Court of Appeal of California, First District, Division Two
May 1, 1929
98 Cal.App. 610 (Cal. Ct. App. 1929)

Opinion

Docket No. 6405.

May 1, 1929.

APPEAL from a judgment of the Superior Court of the City and County of San Francisco. George H. Cabaniss, Judge. Modified and affirmed.

The facts are stated in the opinion of the court.

Wm. T. Eckhoff for Appellant.

Martin Stevens and Geo. H. Harlan for Respondent.


This is an appeal by the plaintiff from the judgment which was under consideration in the appeal by the defendant in Kniese v. Fairfax Incline R.R. Co., 96 Cal.App. 427 [ 274 P. 382]. All of the stock of the defendant corporation was formerly owned by Rivers Bros., a corporation. While so owned the railroad was operated at a loss. The loss was paid by Rivers Bros. and the deficits were carried on the books of the defendant corporation as deficits and as such were reported to the Railroad Commission. On August 15, 1921, the defendant owned a block at Fairfax which was known as a park. It also owned an incline railroad. On the date last mentioned Rivers Bros. sold to G.F.C. Seidel all of the stock in the defendant corporation. The sale was made under an executory contract by which the purchaser received the stock and at once redelivered the same as security for the payments thereafter to fall due. There is no evidence in the record of more than one transfer. That transfer was the sale of the corporate stock which represented the properties owned by the defendant corporation. The vendee operated the road from the date he purchased it until August 16, 1923. While so operating the road the block of land known as a park was sold to Rivers Bros. and the proper credits in the sum of $5,000 were entered in the proper accounts. While the vendee was operating the road it was operated at a loss. He paid the losses and such losses were also carried on the books of the defendant corporation as deficits and were likewise reported to the Railroad Commission. Failing to make his payments, the rights of G.F.C. Seidel in the stock of the defendant corporation were sold in payment of his debts, and on August 16, 1923, his management ceased. Thereafter he sued, through this plaintiff as assignee, to recover $4,180.58, that being the total of the deficits incurred during the management of Rivers Bros. and the deficits incurred during the management of Seidel. In making up the account of the deficits incurred during the management of Seidel, the plaintiff entered the salary of Seidel at $200 per month.

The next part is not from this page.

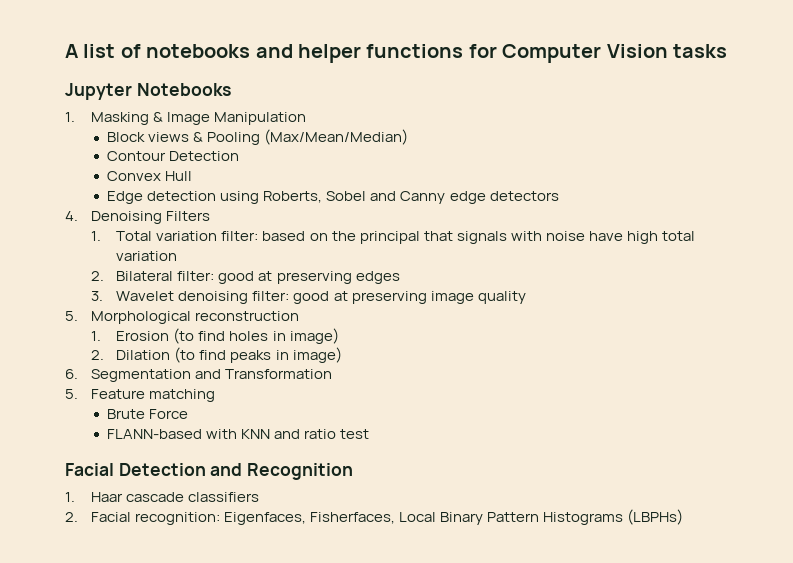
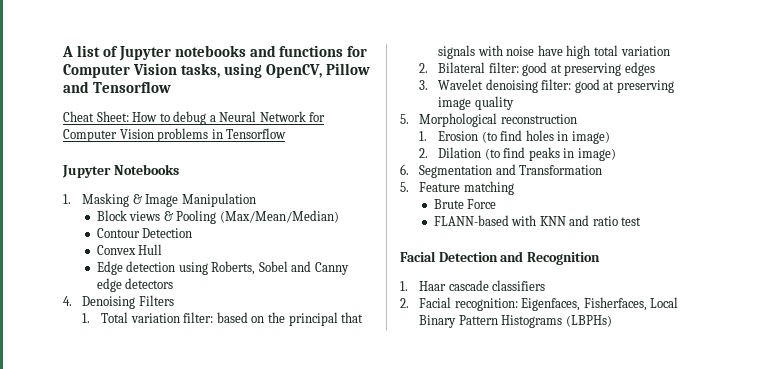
(141, 51) none -> [118,46,171,61] Jupyter
[298,44,361,63] helper -> (276, 51) none
[672,44,727,58] tasks -> [180,63,370,78] [63,81,171,93] [63,111,326,125] [63,128,287,142] tasks, using OpenCV, Pillow and Tensorflow // Cheat Sheet: How to debug a Neural Network for Computer Vision problems in Tensorflow

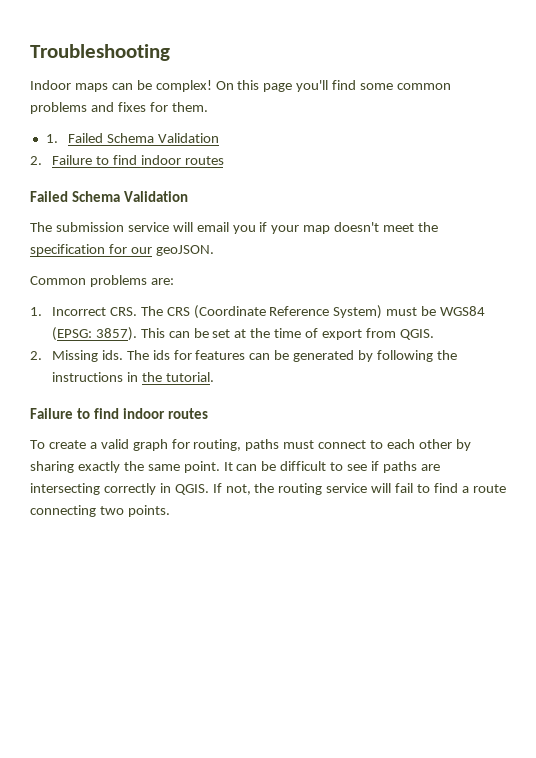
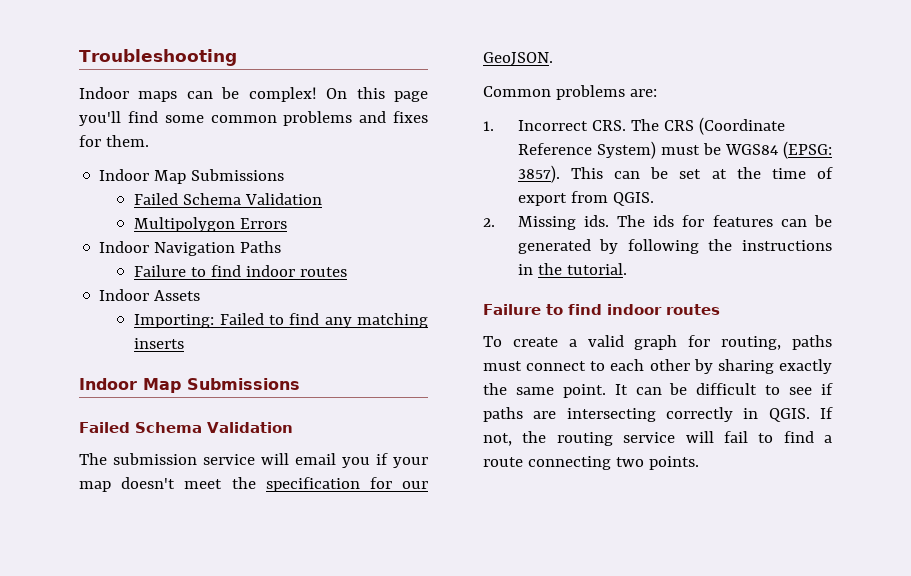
[45,133,219,143] [30,155,224,165] 1. Failed Schema Validation // 2. Failure to find indoor routes -> [99,169,285,184] [134,193,323,205] [134,217,288,232] [99,241,282,256] [134,265,348,277] [99,289,201,301] [134,313,428,328] [134,338,185,349] [79,378,300,393] Indoor Map Submissions // Failed Schema Validation // Multipolygon Errors // Indoor Navigation Paths // Failure to find indoor routes // Indoor Assets // Importing: Failed to find any matching inserts // Indoor Map Submissions
[155,245,214,256] geoJSON. -> [483,52,553,66] GeoJSON.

[1] Through an abundance of precaution the plaintiff pleaded his case in several different counts. In one count he pleaded a stated account, and he complains because the trial court made findings against him on that count. There was no direct evidence thereon. The power rested with the jury, or court sitting without a jury, to draw an inference on the subject. This court may not, in the absence of an abuse of discretion, interfere, and there is certainly no evidence of abuse of discretion in this case.

The plaintiff contends that the facts in this litigation do not present an instance of a corporate double and that the entity of the defendant corporation should not be ignored, and the plaintiff also claims that the advances made by Rivers Bros. and the advances made by Seidel were not made in payment of a stockholders' liability. We agree with the plaintiff on both contentions, but neither is helpful in determining the rights of the parties on this appeal. [2] The plaintiff claims that the value of the labor done by Seidel was agreed upon as alleged in the fifth count. The issue was fully tried by the trial court. It found the fact against the plaintiff's allegation. There is slight evidence, if any, in the record to support the plaintiff. Under these circumstances this court may not disturb the finding thereon.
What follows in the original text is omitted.